Hi all! Wondering if anyone is familiar with a Cre-inducible transgenic line where the nucleus of neurons could be marked with a reporter (GFP, Tdtomato, not picky…). Going to try single-nuc on a subpopulation of cells
Hi @ShanTan. @achamess has uses this strategy previously: Transcriptional Profiling of Somatostatin Interneurons in the Spinal Dorsal Horn | Scientific Reports.
Wow, so helpful. Thank you for sharing @thicunha. @achamess, hoping to ask you a couple of questions about your protocol. Mostly, did you find there was lots of debris (i.e. fat cells) when sorting your nuclei? I don’t see any gradient steps - does the fat separate from other cells when forming a pellet? Thanks!
No gradient. Just FACS. It cleans up the nuclei better than anything else, including gradients.
Also, use the Sun1-GFP mouse. It’s excellent. 021039 - CAG-Sun1/sfGFP Strain Details
Thanks very much @achamess. The mice are ordered! Did you find there was lots of debris when you brought your sample for sorting?
Yes. Lots of debris. That’s why FACS. If you just try to run that through 10x or whatever, it’ll get all that gunk and diminish the quality of your results.
I have a detailed protocol here
Good luck!
I wanted to touch base with you on this @achamess! I’ve had pretty great success so far with this protocol. However, I am working with a very low number of nuclei due to the nature of the experiement and the cell pop. I’m trying to look at (around 6000 after sorting is complete, before capture on 10x).
The main issue is this; The sort takes hours to get the correct number of nuclei I need, and my sample is packed with debris. If I can clean up my sample a bit before going to the sorter, I think I’d get the amount of nuclei I needed at a quicker rate.
I am now looking into adding a gradient of some kind before subsequent sorting, just to clean my sample up a bit. Do you have any suggestions on gradients gentle enough for nuclei? Any protocols you recommend? I’d like to keep it as close as possible to the protocol you have already provided me, with a gradient added in. Thanks!!
Hey @ShanTan - I’m delighted to hear that the protocol is working for you! I spent a lot of time optimizing it, so I’m glad to hear you can just start using it and get the results.

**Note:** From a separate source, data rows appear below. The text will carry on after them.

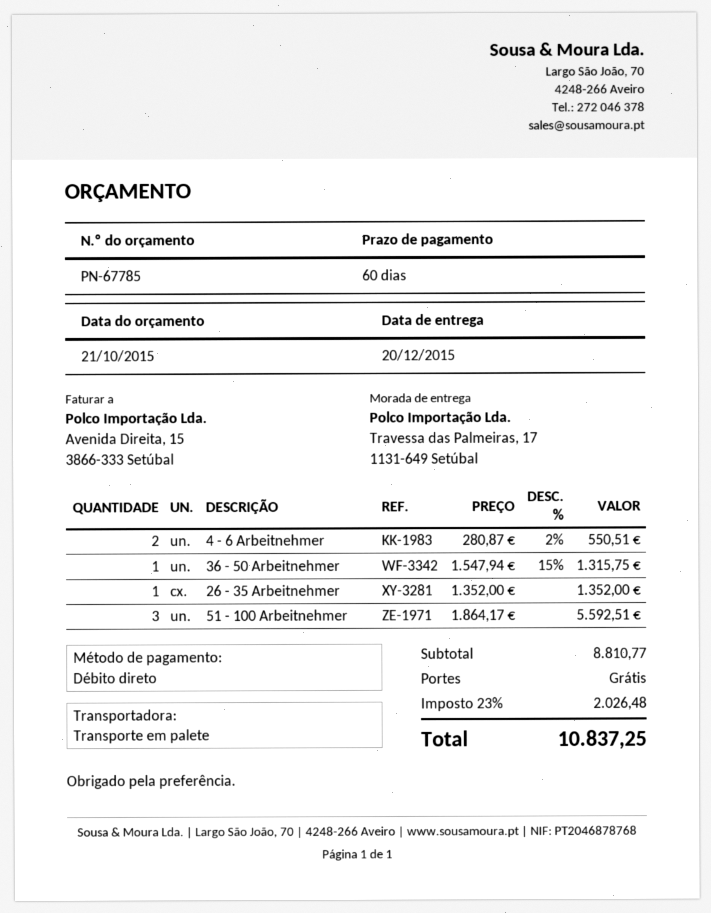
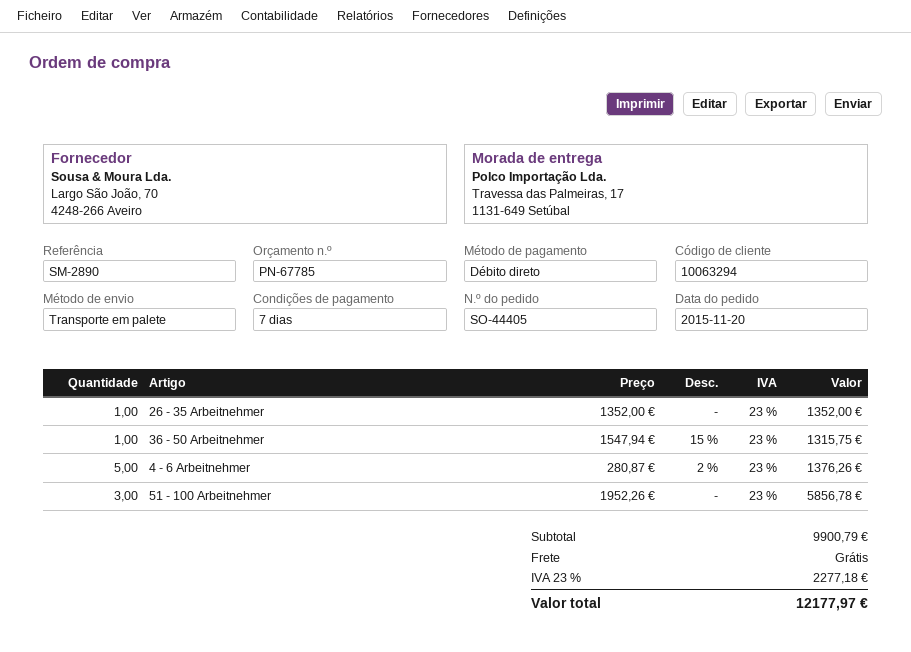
payment terms: 60 days -> 7 days
4 - 6 Arbeitnehmer: 2 x 280.87 - 2% = 550.51 -> 5 x 280.87 - 2% = 1376.26
51 - 100 Arbeitnehmer: 3 x 1864.17 = 5592.51 -> 3 x 1952.26 = 5856.78
subtotal: 8810.77 -> 9900.79
tax: 23% = 2026.48 -> 23% = 2277.18
total: 10837.25 -> 12177.97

You definitely could use a gradient. Opti-prep is popular. I have used it. It can be effective for cleanup but I always run into clumping issues and I didn’t feel it was worth it. My colleague Lite in Gereau Lab uses Optiprep all the time. You can get some inspiration here: Human and mouse trigeminal ganglia cell atlas implicates multiple cell types in migraine - PubMed
But it sounds like your problem is low number of target nucs, which the gradient won’t help with. Why not just resuspend your nucs in less buffer so they’re denser and you can sort faster? I usually would do like 500 ul.
Why do you need 6K nucs? You might consider plate-based single-nuc if you have rare populations. i do this frequently now.
Lastly, aren’t you a med student now? Props to you for still keeping the science going. It only gets harder as you move along the path.
Thanks for this @achamess! Definitely, med school is time-consuming! But research is still a big love of mine, so I’m trying hard to make it work!
Would you mind expanding on the plate-based single-nuc? Yes, I’m working with a rare population of cells and am assuming we won’t get more than 6-10k cells when pooling samples. There is also a ton of debris, but I’ve been trying the gradient and it makes my final cell number even lower (around 3k). So now I’m thinking of sticking to the previous protocol and trying the plate-based single-nuc. We have a 10x Genomics pipeline here at McGill, but not sure it’s going to work with my current setup. We are consistently losing a huge fraction of cells during the spin-down step and are only able to capture and sequence around 500 cells. Looking to try something else if possible that will be more fruitful for us!
Sure. There are various low-throughput, high-sensitivity methods for sn/scRNA-seq by sorting single cells/nucs into plate wells. There are fewer cores that offer this. You may have some at McGill. Ask around. Otherwise, you’ll need to look outside. Methods include Smart-seq2, Smart-seq3, Cel-seq2. AIBS has done a lot of their brain work single nuc in plates.
https://www.nature.com/articles/nprot.2016.015
This way, you can go after very rare populations because each well is a reaction. So hundreds of nucs would be totally fine.